I have less of a problem with the PT, because I get the impression that everyone who worked on THOSE knew from the start that they were there to get Lucas's vision on screen, whatever their personal creative impulses were telling them. But it still would be nice for the fans if all versions were kept available, affordable, and playable on whatever the latest technology is, just for anyone who wants them. With the technology we have today it should be possible to store multiple versions digitally and to keep them available for all times, and it shows a disregard for the fans who provide his livelihood and for his creative collaborators who helped to make the films as great as they are that GL doesn't seem to care about preserving the past versions.
no subject
Date: 2011-09-05 07:22 pm (UTC)The people who worked on all of the films, including Eps IV-VI, were just as much there to get Lucas's vision on screen as the ones who worked with him 20 years later. That's why they were hired. I recall they did consult with Irwin Kershner while working on the TESB Special Edition, while they couldn't with Marquand because was deceased.

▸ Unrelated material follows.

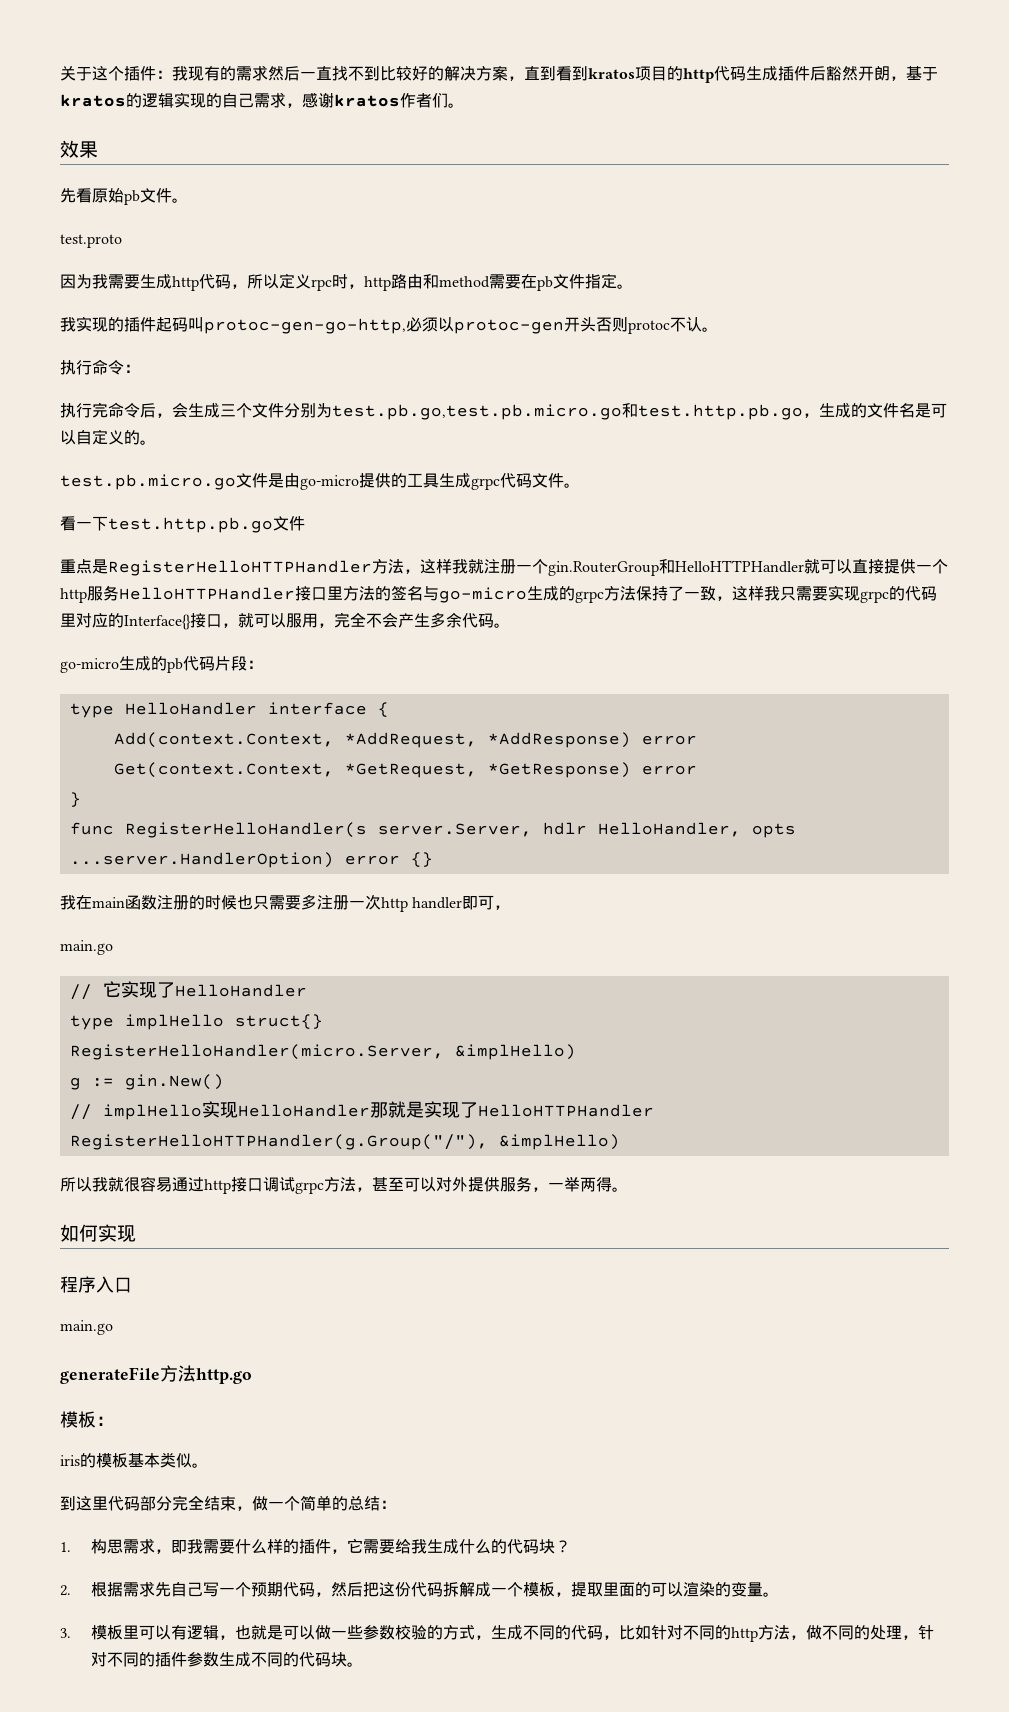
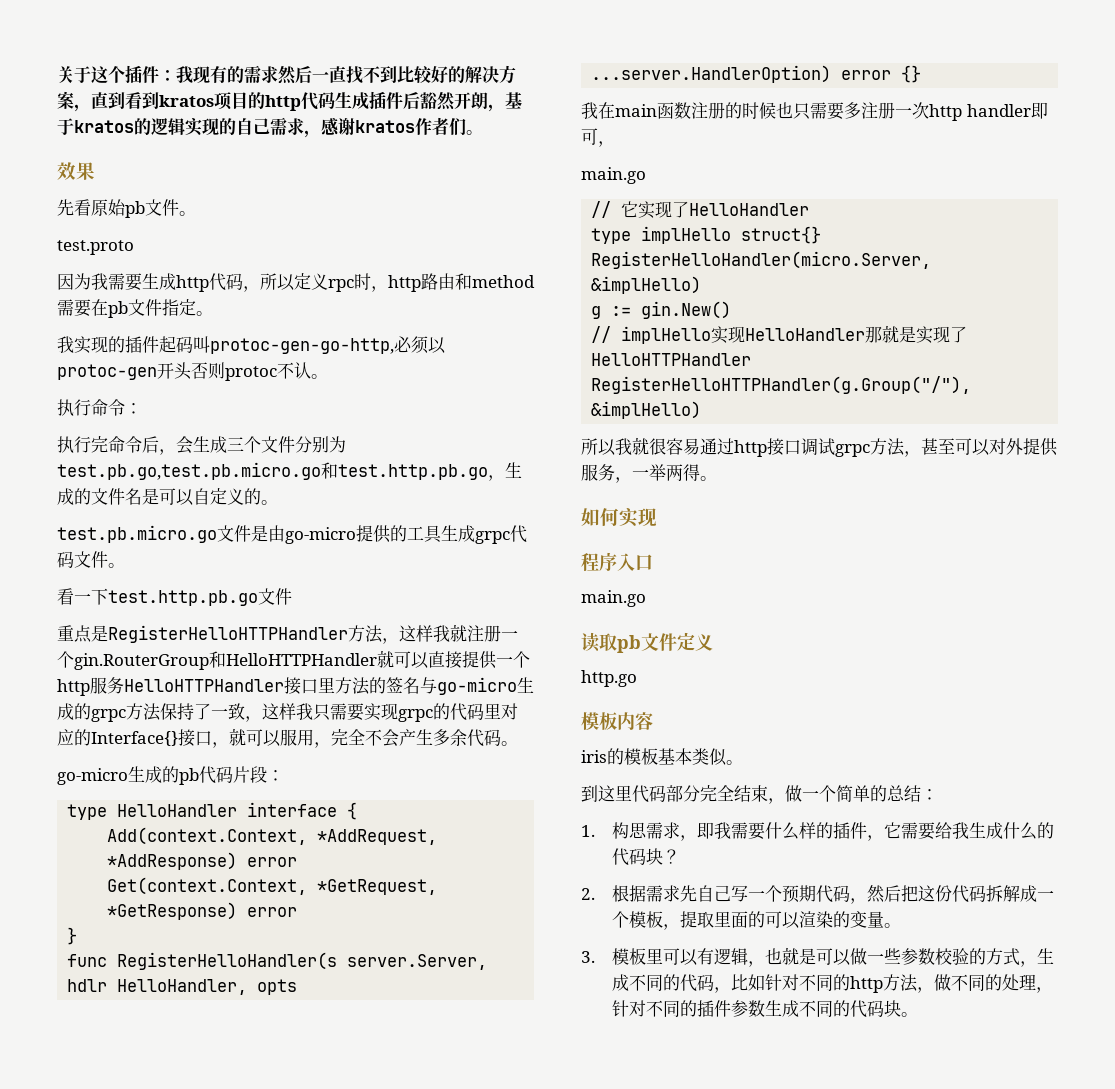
[60,1365,196,1384] generateFile方法 -> [581,632,713,653] 读取pb文件定义 //
[96,1416,114,1426] ： -> [617,712,653,730] 内容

But it's not the same thing as James Cameron deciding to play around with one of Sidney Lumet's movies just for fun. Marquand was there to put what Lucas wanted and what they were able to do at the time on screen. He understood that from the get-go. And 99% of the film is still the same one he shot in 1982. Really, that's the case for all of the movies. Why should a stop-motion guy be sore when his work on say the Battle of Hoth in TESB still hasn't been touched except to remove matte lines and stuff? The Battle of Yavin has some CG shots now but most of it is still the original work.
None of this is going to change your mind I'm sure ;), but that's how I see it.
no subject
Date: 2011-09-06 08:44 pm (UTC)People did what???